L'UE veut permettre dès 2017 aux abonnés d'un fournisseur de contenu sur internet, tel Netflix, d'y accéder lorsqu'ils voyagent dans l'Union, une proposition susceptible de bousculer le système du droit d'auteur cher au cinéma français.
Ce règlement sur la "portabilité" des contenus numériques présenté mercredi permettrait aux Européens abonnés à un contenu numérique (télévision, cinéma, musique, jeux vidéo, livre électronique) d'en bénéficier où qu'il se trouvent dans l'UE.
"Je compte sur les colégislateurs pour que la portabilité devienne une réalité en 2017 afin qu'ils puissent bénéficier de leur contenu favori s'ils voyagent dans l'UE", a déclaré le commissaire européen pour l'Economie numérique, Günther Oettinger.
Cette proposition de règlement doit en effet encore être discutée au Parlement européen et au sein du Conseil de l'Union Européenne, qui réunit les 28 Etats membres.
Contrairement à une directive, un règlement est obligatoire dans tous ses éléments dès son entrée en vigueur. Il est directement applicable sans mesure de transcription nationale.
En juin 2017 seront bannis les frais facturés aux utilisateurs de téléphones mobiles ("roaming") quand ils séjournent dans un pays tiers à l'intérieur de l'Union.
Dans sa proposition, la Commission européenne indique qu'elle s'adresse aux abonnés "présents temporairement" dans un autre Etat européen que son pays de résidence, comme "lors de voyages d'affaires" ou en "vacances", sans en préciser la durée.
Il sera du ressort des fournisseurs de contenus de définir leurs conditions d'offres de portabilité, a expliqué la Commission.

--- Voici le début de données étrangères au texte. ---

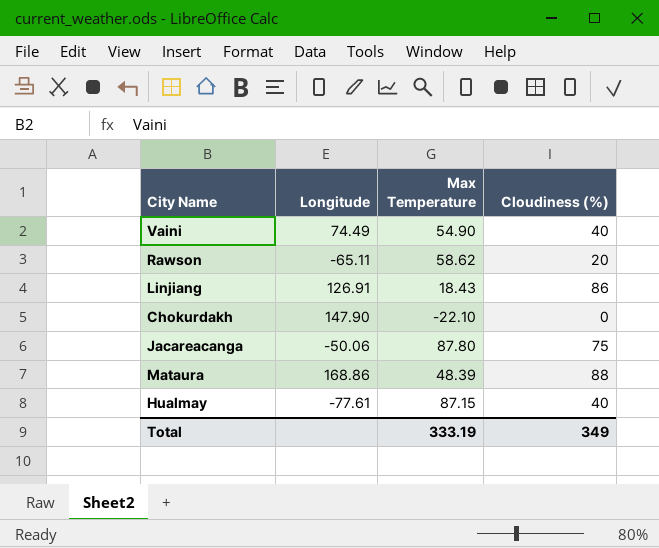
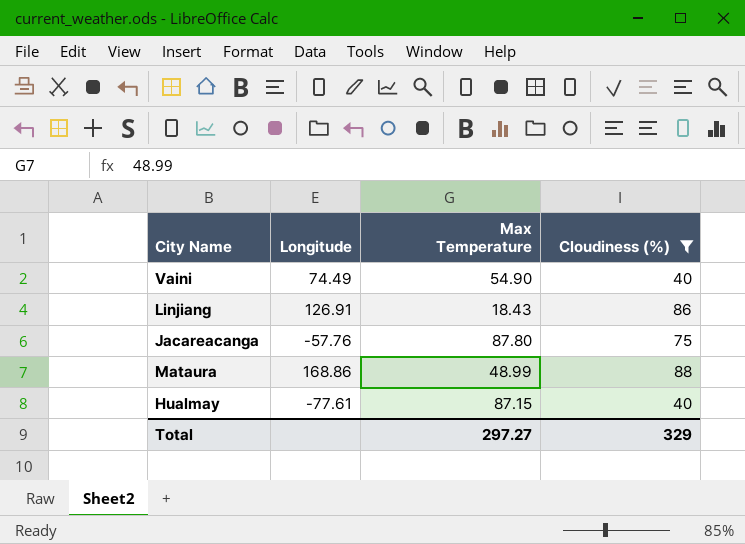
filter: none -> Cloudiness (%) >= 40
Jacareacanga | Longitude: -50.06 -> -57.76
Mataura | Max Temperature: 48.39 -> 48.99
Total | Max Temperature: 333.19 -> 297.27
Total | Cloudiness (%): 349 -> 329

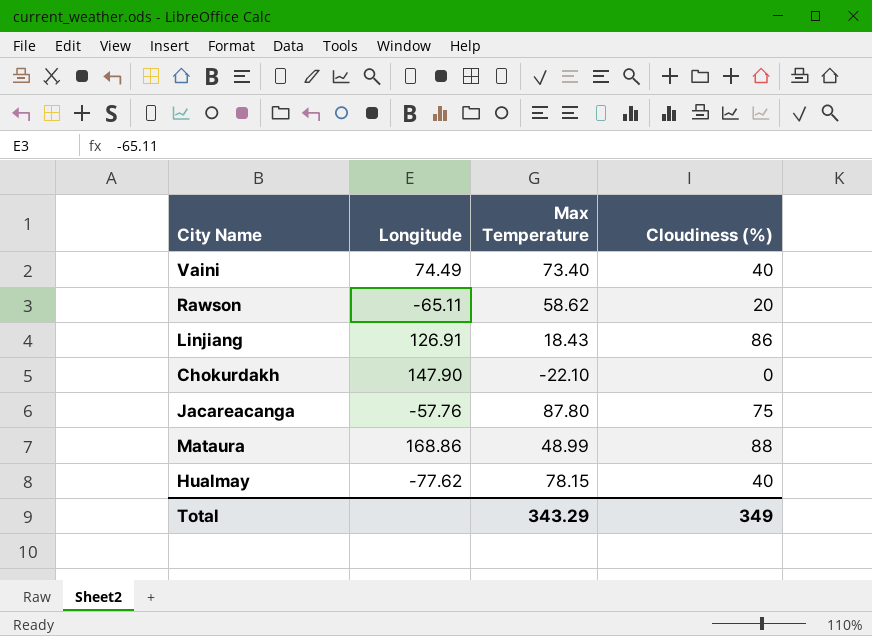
filter: Cloudiness (%) >= 40 -> none
Vaini | Max Temperature: 54.90 -> 73.40
Hualmay | Longitude: -77.61 -> -77.62
Hualmay | Max Temperature: 87.15 -> 78.15
Total | Max Temperature: 297.27 -> 343.29
Total | Cloudiness (%): 329 -> 349

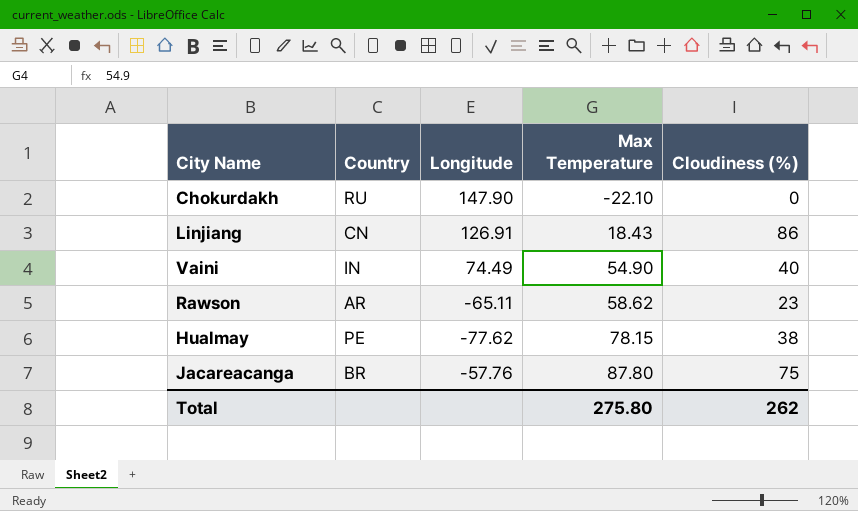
row order: none -> Max Temperature ascending
column Country | position: none -> 2
row Mataura: 168.86 | 48.99 | 88 -> none
Vaini | Max Temperature: 73.40 -> 54.90
Rawson | Cloudiness (%): 20 -> 23
Hualmay | Cloudiness (%): 40 -> 38
Total | Max Temperature: 343.29 -> 275.80
Total | Cloudiness (%): 349 -> 262

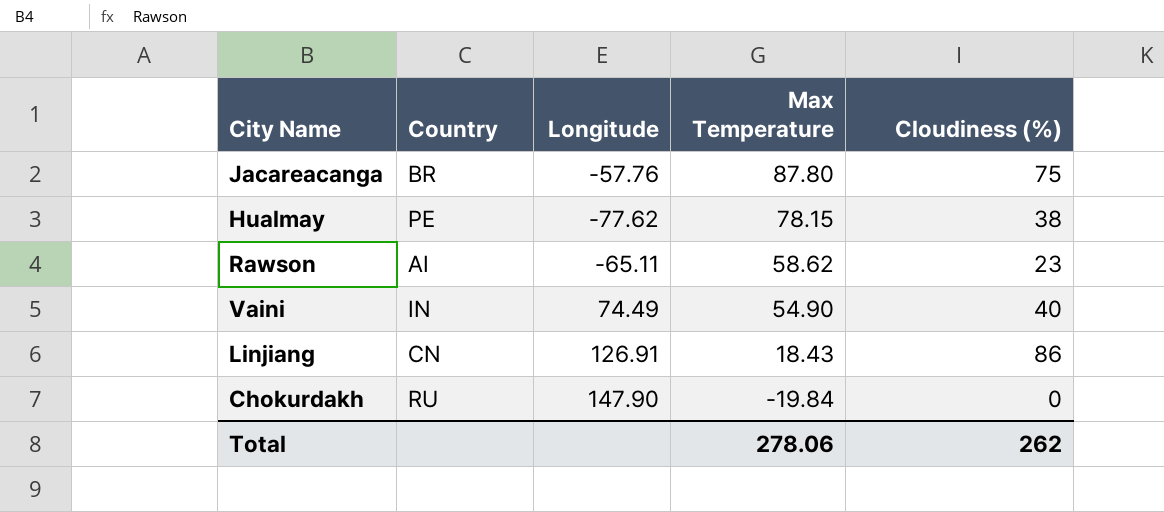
row order: Max Temperature ascending -> Max Temperature descending
Rawson | Country: AR -> AI
Chokurdakh | Max Temperature: -22.10 -> -19.84
Total | Max Temperature: 275.80 -> 278.06

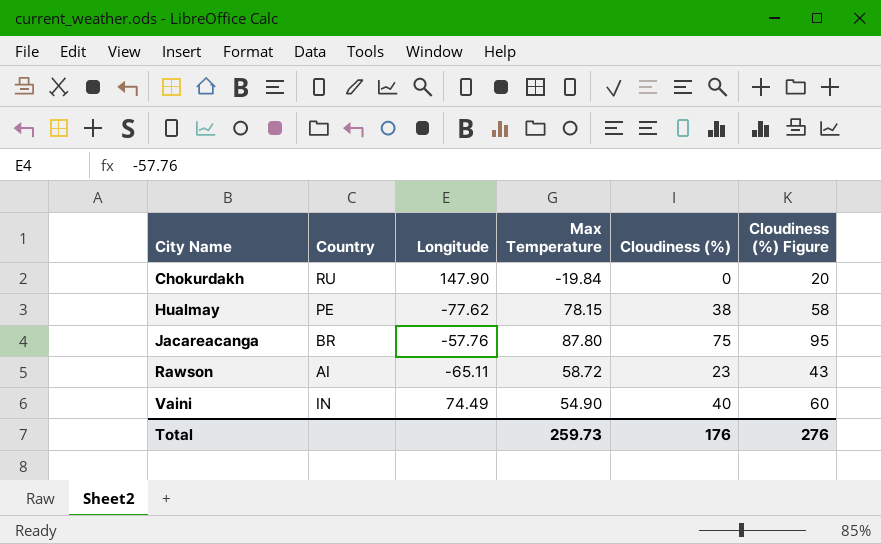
row order: Max Temperature descending -> City Name ascending
column Cloudiness (%) Figure | formula: none -> [Cloudiness (%)] + 20
row Linjiang: CN | 126.91 | 18.43 | 86 -> none
Rawson | Max Temperature: 58.62 -> 58.72
Total | Max Temperature: 278.06 -> 259.73
Total | Cloudiness (%): 262 -> 176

Concernant l'épineuse question de la "modernisation" du droit d'auteur, le commissaire Andrus Ansip, chargé du Marché unique numérique, a promis d'y revenir l'an prochain.
"Pour les producteurs de films, il peut être important de respecter le droit de territorialité", a reconnu M. Ansip, promettant la protection des auteurs et des réalisateurs.
- Vigilance des professionnels -
En France, notamment, la filière cinéma s'est construite sur le principe de territorialité des offres culturelles. C'est parce qu'elles auront l'exclusivité de la diffusion, en France que les chaînes de télévision acceptent de préfinancer un film.
Les associations professionnelles sont par conséquent sur le qui-vive. "Il est impératif de rester très vigilant face au flou des intentions de la Commission quant à la création d’un titre unique de droit d’auteur ou à la facilitation des accès transfrontières", a aussitôt réagi la Société des auteurs et compositeurs dramatiques (SACD, française).
"Dans l'économie numérique, autoriser les droits de distribution par territoire demeure fondamental pour le financement, la production et la distribution de contenu, non seulement dans l'UE mais aussi dans le monde entier", a renchéri le directeur général de la Fédération internationale des associations de producteurs de films, Benoît Ginisty.
Eurocinéma, association européenne de producteurs de cinéma et de télévision, a également stipulé des lignes rouges à ne pas franchir concernant ce nouveau règlement, exigeant que les fournisseurs de services de télé payante aient les moyens d'authentifier le pays de résidence de l'abonné.
"Si le fournisseur ne vérifie pas ce fait, et que l'abonné n'est pas résident dans le pays où le service est fourni, le fournisseur de service violerait les droits d'auteur et ceci constituerait également une violation des clauses contractuelles entre distributeur / producteur / ayant droit et fournisseur du service (Pay TV)", a avertit Eurocinéma dans un communiqué.
L'association réclame aussi que la portée du règlement européen soit clairement limitée aux déplacements de courte durée, à savoir 45 jours par an, ce qui exclurait les expatriés notamment.
Le projet présenté mercredi s'inscrit dans un vaste plan sur le marché unique du numérique présenté en mai par la Commission européenne, dont les détails seront distillés progressivement d'ici fin 2016.